[Task description]: Word for word, restate the entries below, but exclude the images.

(Collected data entries)
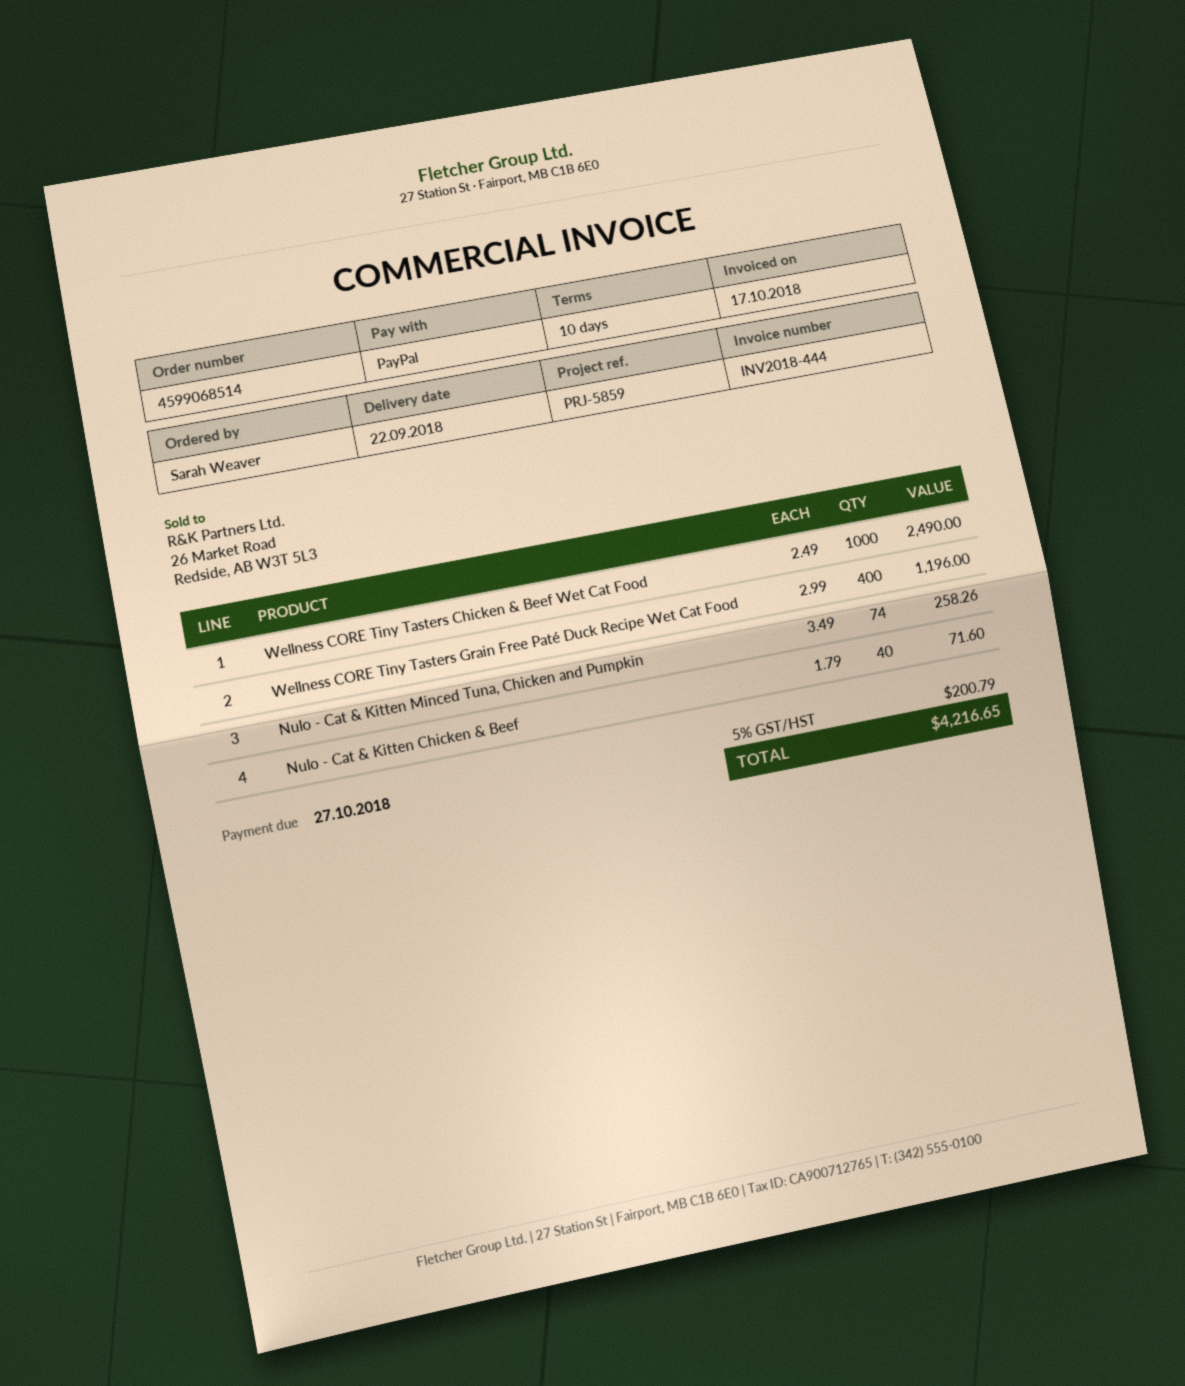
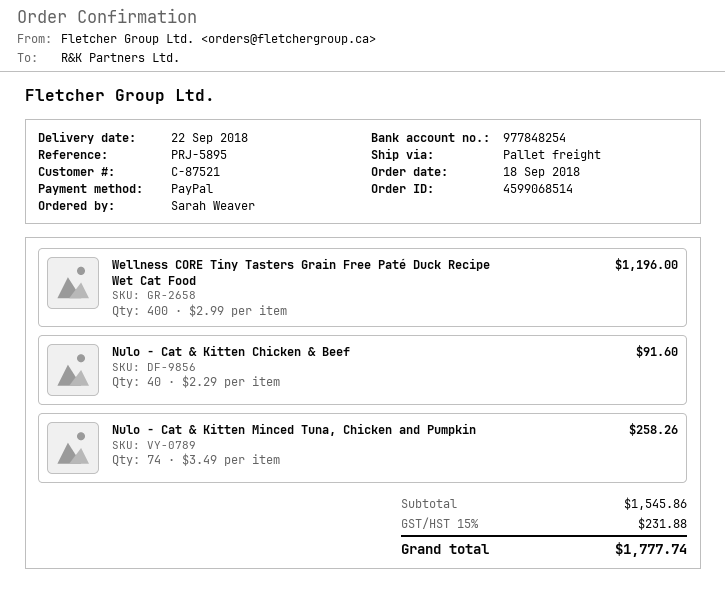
reference: PRJ-5859 -> PRJ-5895
Wellness CORE Tiny Tasters Chicken & Beef Wet Cat Food: 1000 x 2.49 = 2490.00 -> none
Nulo - Cat & Kitten Chicken & Beef: 40 x 1.79 = 71.60 -> 40 x 2.29 = 91.60
tax: 5% = 200.79 -> 15% = 231.88
total: 4216.65 -> 1777.74

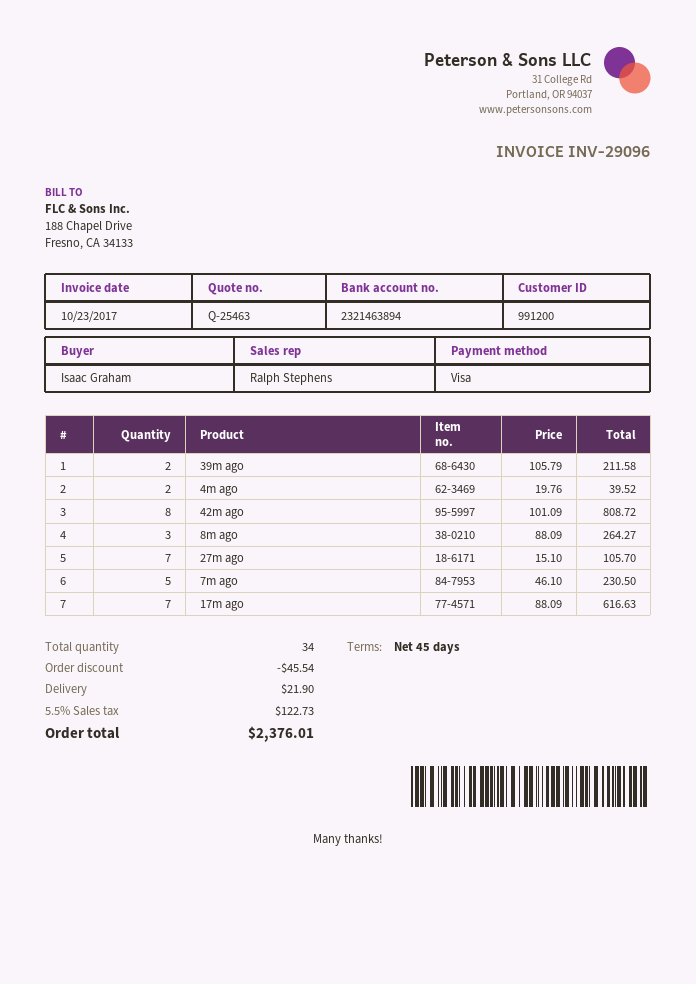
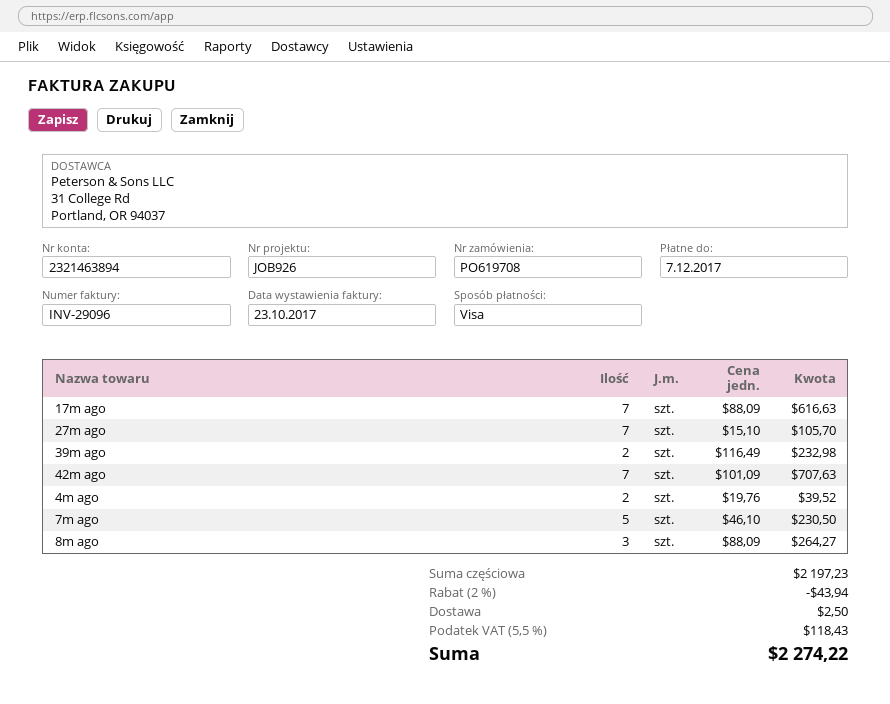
39m ago: 2 x 105.79 = 211.58 -> 2 x 116.49 = 232.98
42m ago: 8 x 101.09 = 808.72 -> 7 x 101.09 = 707.63
discount: 45.54 -> 43.94
shipping: 21.90 -> 2.50
tax: 5.5% = 122.73 -> 5.5% = 118.43
total: 2376.01 -> 2274.22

[Exercise answer]:
reference: PRJ-5859 -> PRJ-5895
Wellness CORE Tiny Tasters Chicken & Beef Wet Cat Food: 1000 x 2.49 = 2490.00 -> none
Nulo - Cat & Kitten Chicken & Beef: 40 x 1.79 = 71.60 -> 40 x 2.29 = 91.60
tax: 5% = 200.79 -> 15% = 231.88
total: 4216.65 -> 1777.74

39m ago: 2 x 105.79 = 211.58 -> 2 x 116.49 = 232.98
42m ago: 8 x 101.09 = 808.72 -> 7 x 101.09 = 707.63
discount: 45.54 -> 43.94
shipping: 21.90 -> 2.50
tax: 5.5% = 122.73 -> 5.5% = 118.43
total: 2376.01 -> 2274.22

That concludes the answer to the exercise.